***** Source data *****
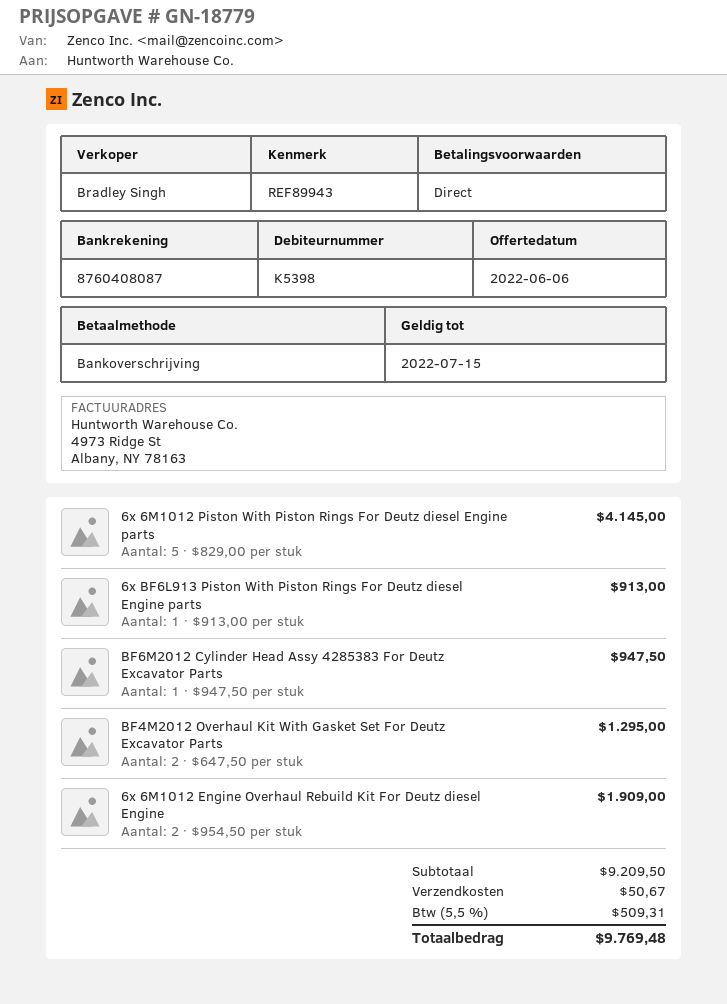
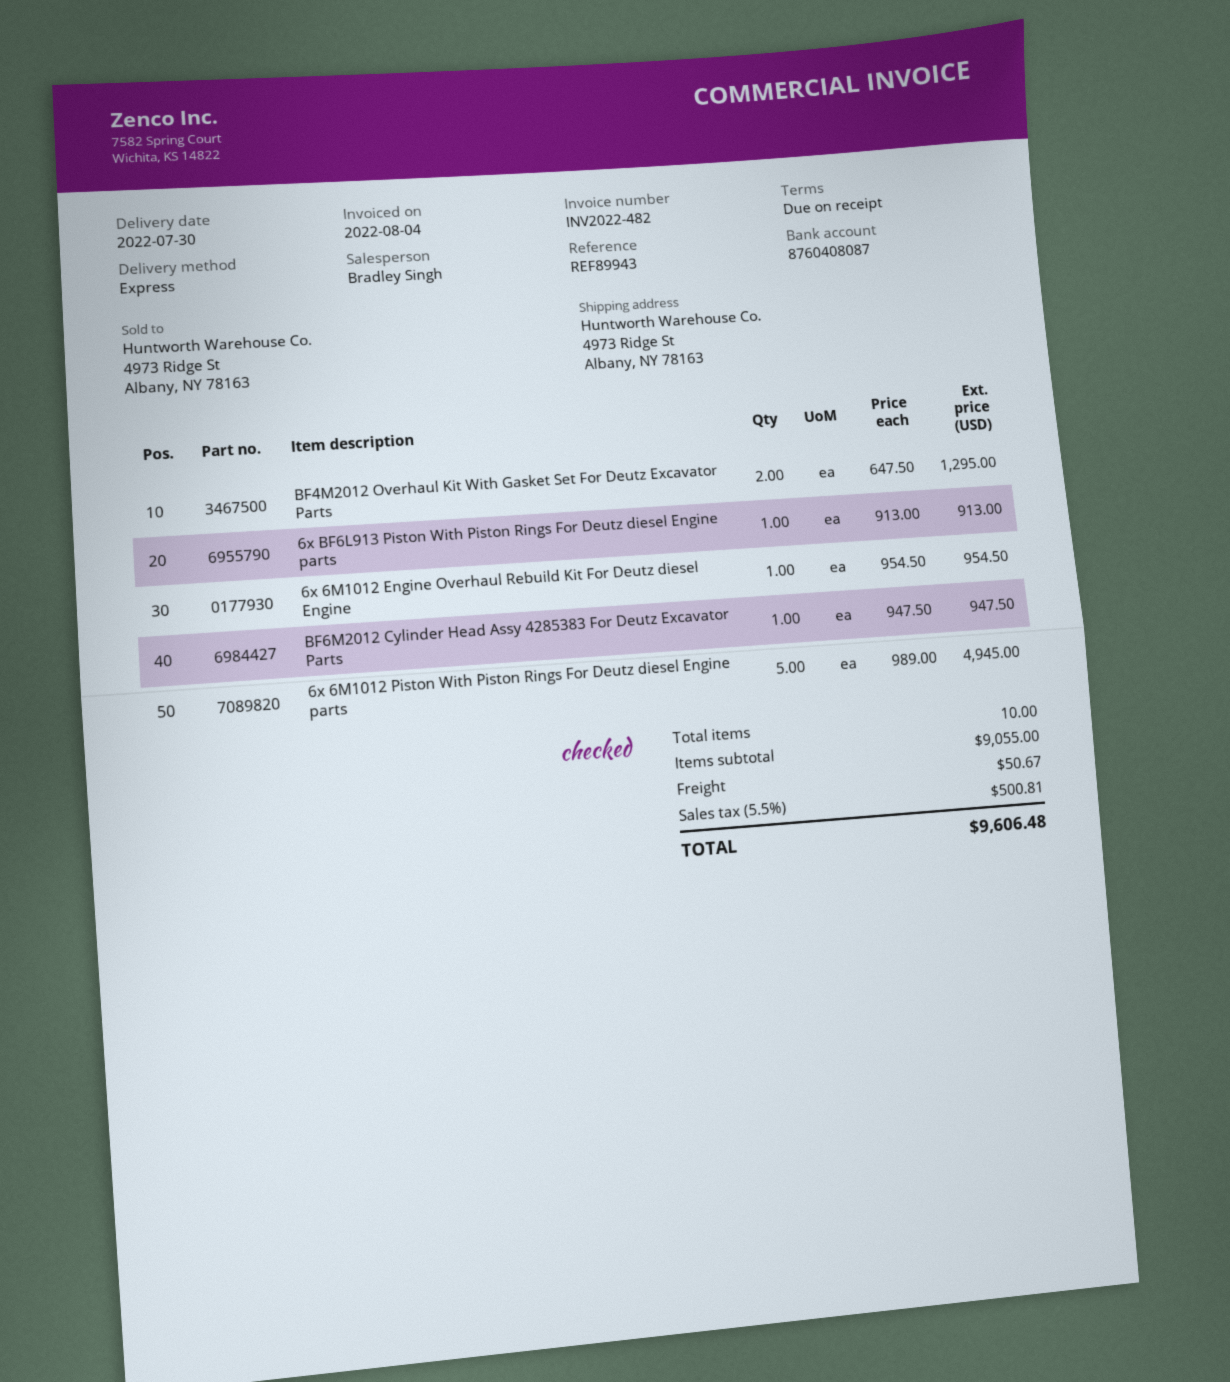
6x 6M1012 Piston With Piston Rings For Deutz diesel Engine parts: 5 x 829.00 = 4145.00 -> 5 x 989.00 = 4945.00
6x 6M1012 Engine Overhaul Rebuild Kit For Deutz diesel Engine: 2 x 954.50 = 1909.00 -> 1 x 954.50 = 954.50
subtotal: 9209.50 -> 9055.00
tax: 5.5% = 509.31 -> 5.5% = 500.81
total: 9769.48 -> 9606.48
*****
● Work required
Please print all the entries exactly as written, but drop the pictures.

● Exercise result
6x 6M1012 Piston With Piston Rings For Deutz diesel Engine parts: 5 x 829.00 = 4145.00 -> 5 x 989.00 = 4945.00
6x 6M1012 Engine Overhaul Rebuild Kit For Deutz diesel Engine: 2 x 954.50 = 1909.00 -> 1 x 954.50 = 954.50
subtotal: 9209.50 -> 9055.00
tax: 5.5% = 509.31 -> 5.5% = 500.81
total: 9769.48 -> 9606.48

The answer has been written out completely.